**EXERCISE AIM**: The lines to copy are those in the listing below that contain the word "enlarge".

(DATA)

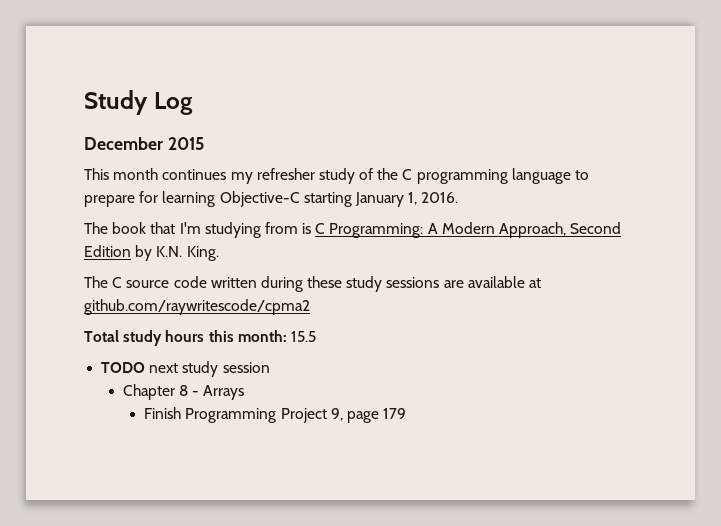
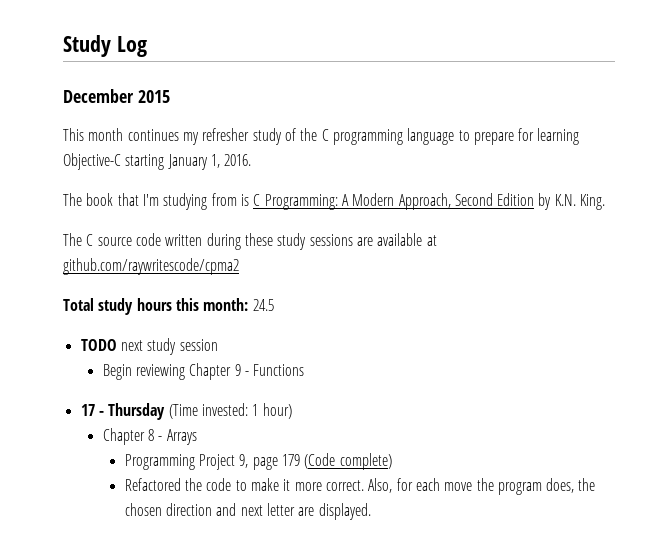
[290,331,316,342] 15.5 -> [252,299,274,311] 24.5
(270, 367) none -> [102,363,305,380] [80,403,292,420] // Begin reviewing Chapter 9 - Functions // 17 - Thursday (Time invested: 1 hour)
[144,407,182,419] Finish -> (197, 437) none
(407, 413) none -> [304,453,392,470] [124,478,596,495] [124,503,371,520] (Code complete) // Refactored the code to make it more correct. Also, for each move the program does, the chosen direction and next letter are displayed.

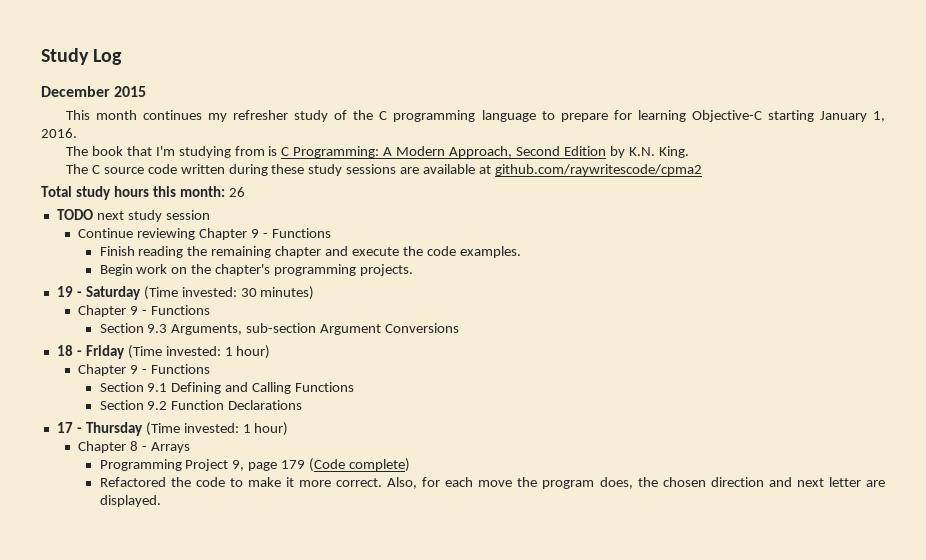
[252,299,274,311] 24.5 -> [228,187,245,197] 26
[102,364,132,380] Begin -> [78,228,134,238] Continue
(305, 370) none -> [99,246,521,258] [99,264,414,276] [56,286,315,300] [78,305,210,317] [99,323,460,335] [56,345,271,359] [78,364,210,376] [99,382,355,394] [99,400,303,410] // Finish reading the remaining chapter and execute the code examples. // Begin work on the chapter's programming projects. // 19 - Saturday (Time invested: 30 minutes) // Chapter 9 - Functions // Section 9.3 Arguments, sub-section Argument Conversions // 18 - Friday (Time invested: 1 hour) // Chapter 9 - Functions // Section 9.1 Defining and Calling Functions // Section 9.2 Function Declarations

(End DATA)
(DATA)

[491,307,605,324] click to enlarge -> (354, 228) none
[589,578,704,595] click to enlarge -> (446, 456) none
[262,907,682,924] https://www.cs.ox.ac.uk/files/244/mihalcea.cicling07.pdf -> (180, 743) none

(End DATA)

**SOLUTION FOR THIS TASK**:
[491,307,605,324] click to enlarge -> (354, 228) none
[589,578,704,595] click to enlarge -> (446, 456) none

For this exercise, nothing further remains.